I knew I was an independent young woman when I bought myself a Honda 90, and set off not knowing where I was headed. I caught a ferry out to a remote island off the coast of Ireland, and as I leaned over the railings with the evening wind in my hair, the sunset golden on the sea, it occurred to me that no-one knew where I was. I had arrived.

nenevomito Tue 09-Jul-13 13:27:16

I wish I'd saved and travelled the globe a bit before I dropped into the world of work. Back packing in Thailand would have been amazing.

Other than that, it should have been "not to be a goth" because there isn't a photo of me between the ages of 17 and 21 (when I started work) that I don't look like an utter vampiric twit.

It would be nice to have a least once decent photo.

flamingtoaster Tue 09-Jul-13 13:29:22

I didn't have a list of things to do by 21. Things I wish I had done - gone to University but financially I couldn't do it. (I did make up for it with the OU later though).

I wanted to see the world and I wanted to come live in London which I had fallen in love with as a young teenager. Still lots and lots of the world to see but I've made a bit of a dent and lived 9 years in London. Of course those dreams have massively changed since then!

DeepPurple Tue 09-Jul-13 14:37:48

I wished I had lived alone. Even if just for a few months. Instead I left home to live with DH!

I wish I had said yes to more invitations and just generally gone out more.

I really should have appreciated my figure more!

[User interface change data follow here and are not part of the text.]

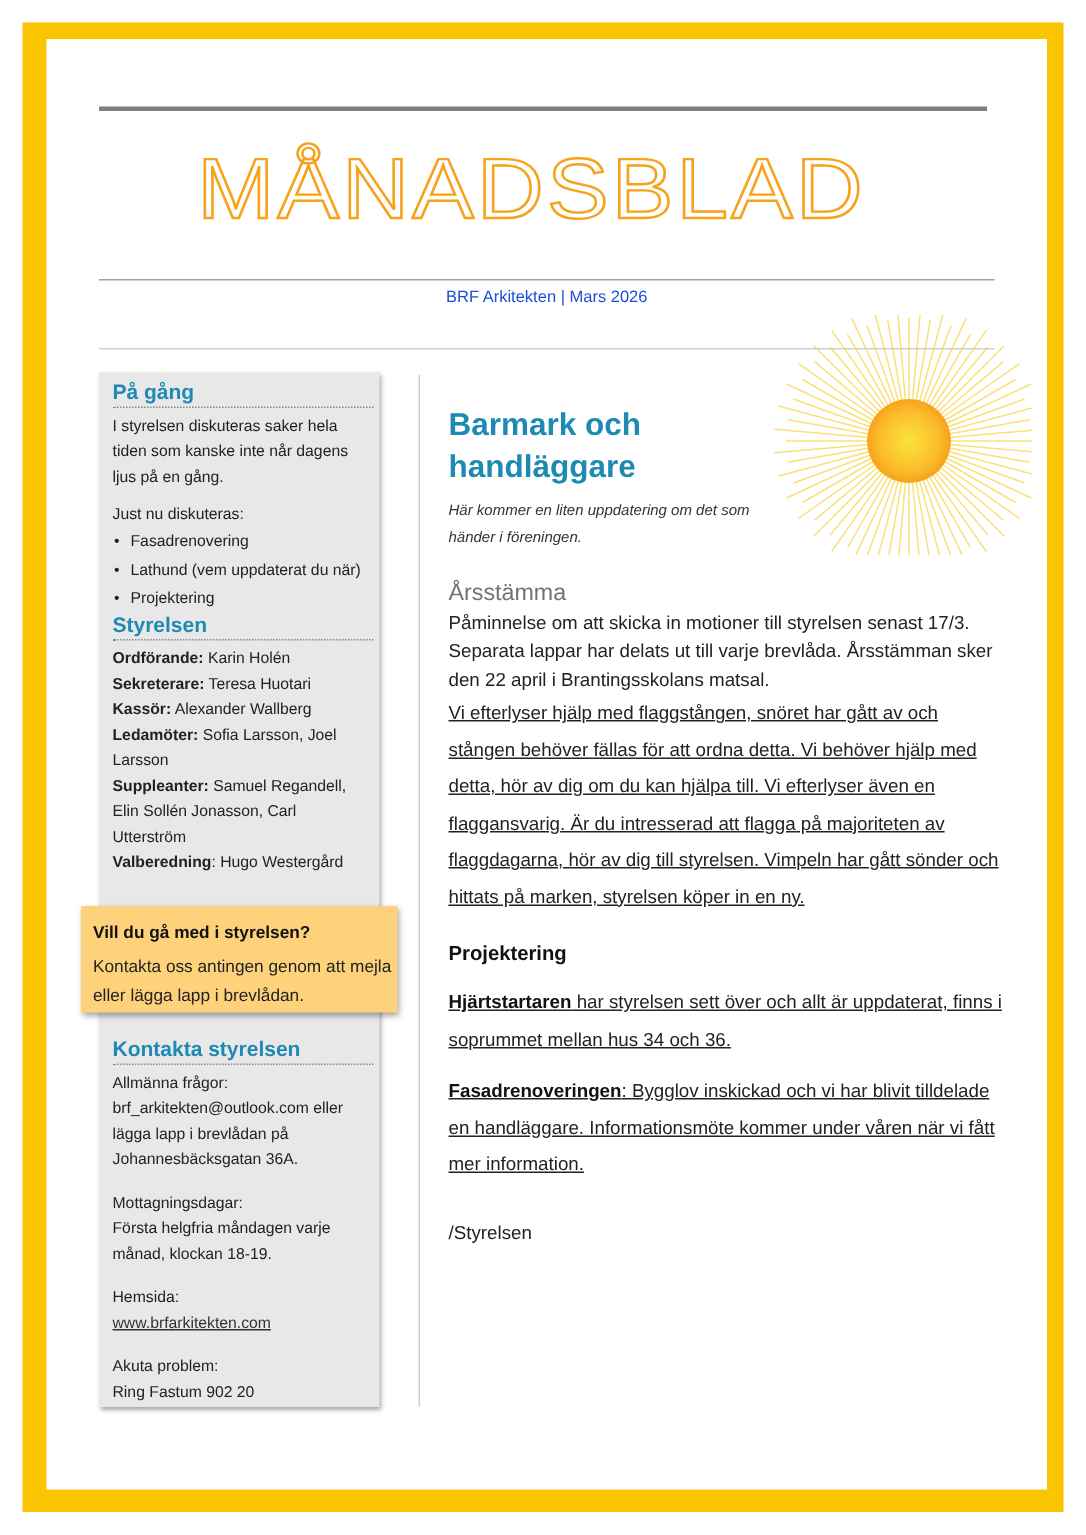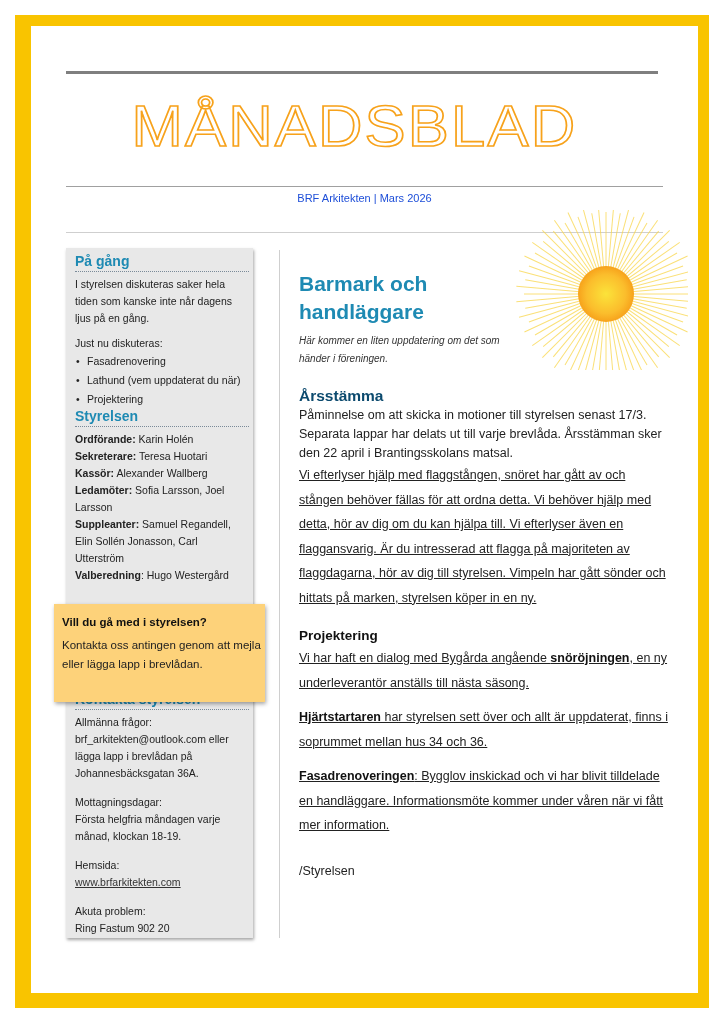--- a/index.html
+++ b/index.html
@@ -47,7 +47,7 @@
   .main { position:absolute; left:299px; top:270px; width:370px; }
   .headline { color:#1e8ab3; font-size:21px; font-weight:bold; line-height:28px; margin:0; width:220px; }
   .lede { font-style:italic; font-size:10px; line-height:18px; color:#333; margin:6px 0 0 0; width:210px; }
-  .h3 { font-size:15.5px; font-weight:bold; color:#0c4a6e; margin:18px 0 0 0; line-height:20px; }
+  .h3 { font-size:15.5px; font-weight:normal; color:#737373; margin:18px 0 0 0; line-height:20px; }
   .h4 { font-size:13.5px; font-weight:bold; color:#111; margin:0; line-height:20px; }
   .body-p { font-size:12.5px; line-height:19px; color:#222; margin:0; }
   .body-p.loose { line-height:24.5px;text-decoration:underline; }

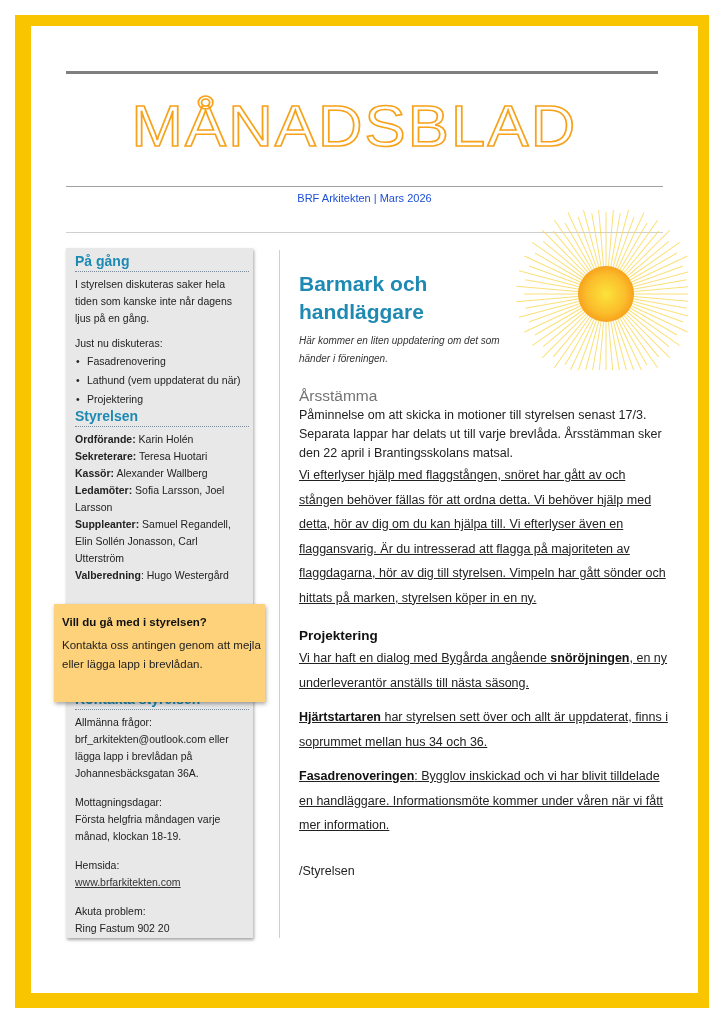--- a/index.html
+++ b/index.html
@@ -39,7 +39,7 @@
   .contact-val { font-size:10.5px; line-height:17px; margin-bottom:12px; }
   .link { text-decoration:underline; color:#333; }
 
-  .callout { position:absolute; left:54px; top:604px; width:211px; height:98px;
+  .callout { position:absolute; left:54px; top:604px; width:211px; height:71px;
              background:#fdd27a; box-shadow:1px 2px 4px rgba(0,0,0,0.35); }
   .callout-title { position:absolute; left:8px; top:12px; font-weight:bold; font-size:11.5px; color:#111; }
   .callout-text { position:absolute; left:8px; top:32px; width:200px; font-size:11.5px; line-height:19px; color:#222; }

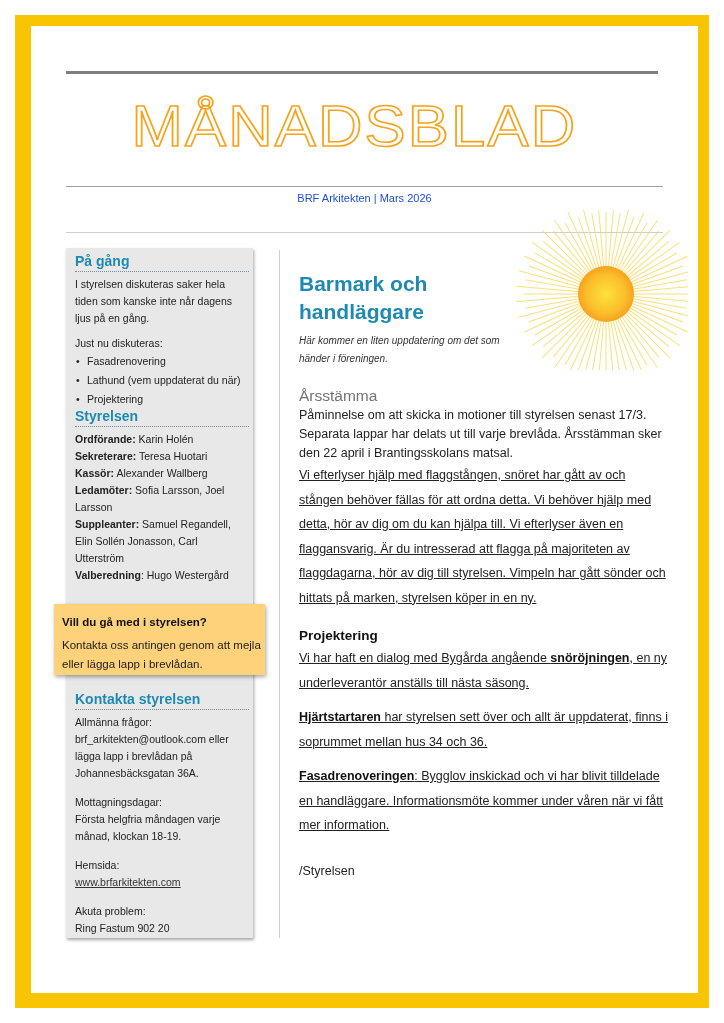--- a/index.html
+++ b/index.html
@@ -202,7 +202,6 @@
   <p class="body-p loose">Vi efterlyser hjälp med flaggstången, snöret har gått av och stången behöver fällas för att ordna detta. Vi behöver hjälp med detta, hör av dig om du kan hjälpa till. Vi efterlyser även en flaggansvarig. Är du intresserad att flagga på majoriteten av flaggdagarna, hör av dig till styrelsen. Vimpeln har gått sönder och hittats på marken, styrelsen köper in en ny.</p>
 
   <h4 class="h4" style="margin-top:16px;">Projektering</h4>
-  <p class="body-p loose"><span>Vi har haft en dialog med Bygårda angående </span><b>snöröjningen</b><span>, en ny underleverantör anställs till nästa säsong.</span></p>
   <p class="body-p loose" style="margin-top:10px;"><b>Hjärtstartaren</b><span> har styrelsen sett över och allt är uppdaterat, finns i soprummet mellan hus 34 och 36.</span></p>
   <p class="body-p loose" style="margin-top:10px;"><b>Fasadrenoveringen</b><span>: Bygglov inskickad och vi har blivit tilldelade en handläggare. Informationsmöte kommer under våren när vi fått mer information.</span></p>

GeekInThePink Tue 09-Jul-13 14:48:44

Live on your own
Travel
Sleep more- you won't get much sleep in years to come
Enjoy. Every. Minute
Go on girls holidays
Go to festivals
Don't be afraid to try and live your dream
Say YES
Eat more, your skinny thing-now is your chance!

I wish I had lived on my own for a while before I was 21 so I had time to enjoy my space and my own company and get to know who I was as a person before having children at 22.